- Buyer's Guide
Third Annual Carry Awards :: Carry Hall of Fame Results
Is it really 25 years? Before CamelBak thought to put an IV bag in a tube sock, water was something we kept in bottles and only accessed occasionally. While water bottles worked well enough on smooth surfaces, they were a nightmare for trail-riding and countless other pursuits where you didn’t want to take your hands off the controls.
Since those first CamelBaks, the evolution has been rapid. Better nozzles and access, better bladders, easier cleaning and now countless packs and housings to keep them in. But the design fundamentals are still remarkably similar, which speaks to how well those first solutions understood the challenges.

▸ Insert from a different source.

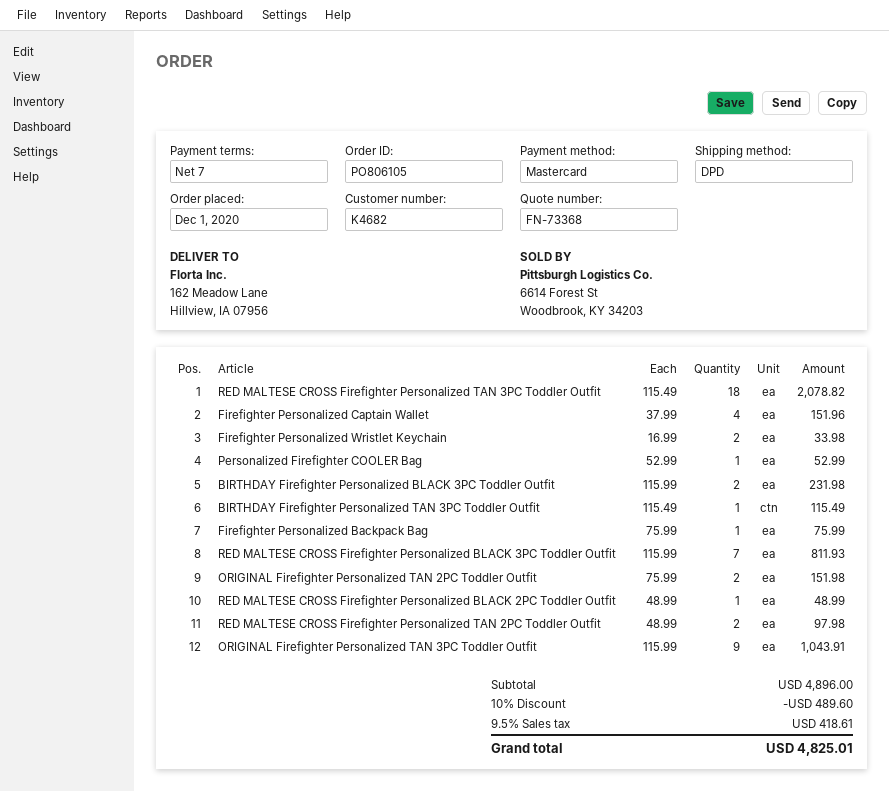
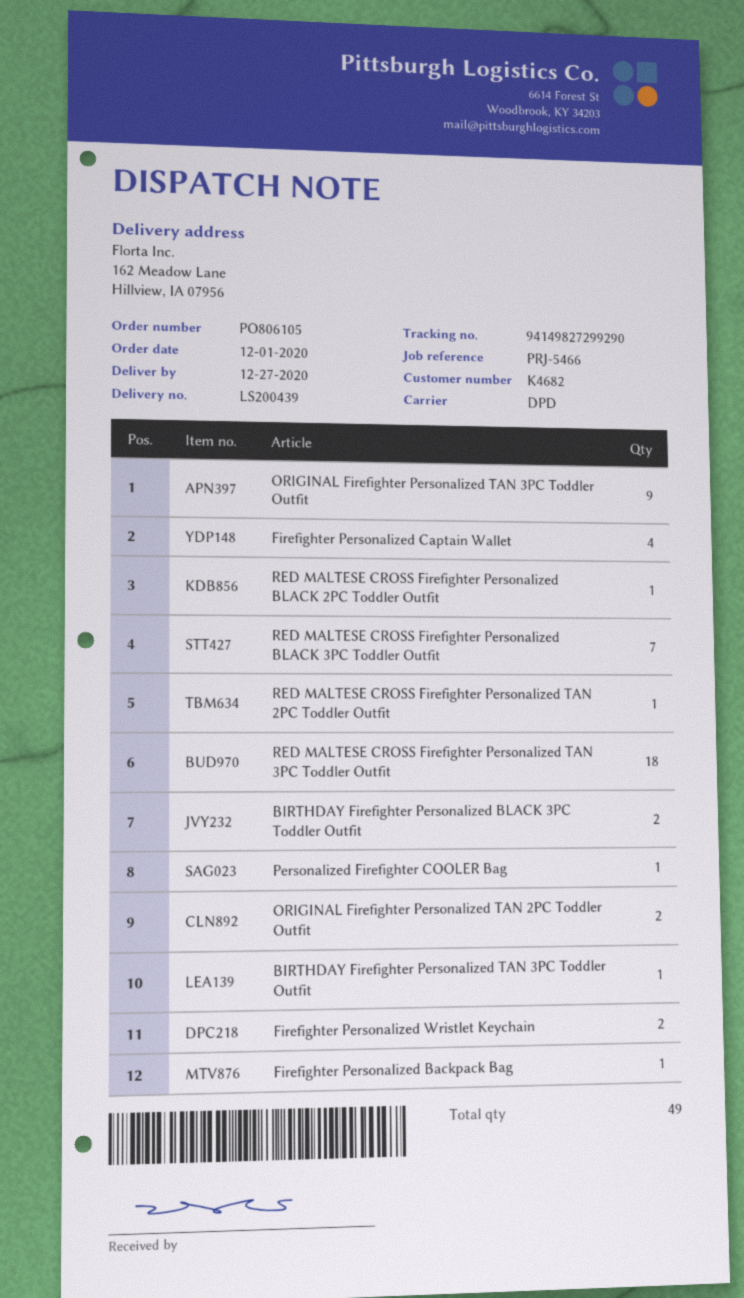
RED MALTESE CROSS Firefighter Personalized TAN 2PC Toddler Outfit: 2 -> 1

From dirt trails to race tracks, and ski hills to military exercises, CamelBak have changed the way we hydrate forever. They’ve launched an industry, created an awesome carry brand, and helped millions keep their concentration on their chosen pursuit.
These are the pieces that just missed out, and in most cases, by the smallest of margins. To them, we award a High Commendation. The below were of outstanding quality, displaying fine craftsmanship and design flair. With honour, we bow our heads in the upmost respect and kudos. If this were a dias, they’d be biting their teeth into silver medals, while their flags were hoisted into the horizon – a feat not to be overlooked. And I’m sure they’ll be back, to take it one notch higher, next year.
BabyBjörn’s first baby carrier, the “Hjärtenära” (Close to your heart), was released in 1973. BabyBjörn collaborated with paediatricians to develop the carrier as a tool not only to help with carrying a child but also one that would encourage physical closeness between parents and babies – and in so doing, strengthen the parent-baby bond. BabyBjörn added a sense of fashion to the functionality of baby carry and did much to popularize the “front pouch” style of carrying. Today, the design of the current Baby Carrier Original is based on BabyBjörn’s first baby carrier.
An iconic pack released in 1964 that massively influenced Britain’s outdoor industry and pack designs. Mike Parsons from British outdoor brand Karrimor created the pack on request from Don Whillans, a renowned British rock climber and mountaineer. In addition to its innovative design, the fact that the pack was also widely available in color (a reddish orange) also made it stand out from the many packs that were utilizing surplus army fabrics at the time.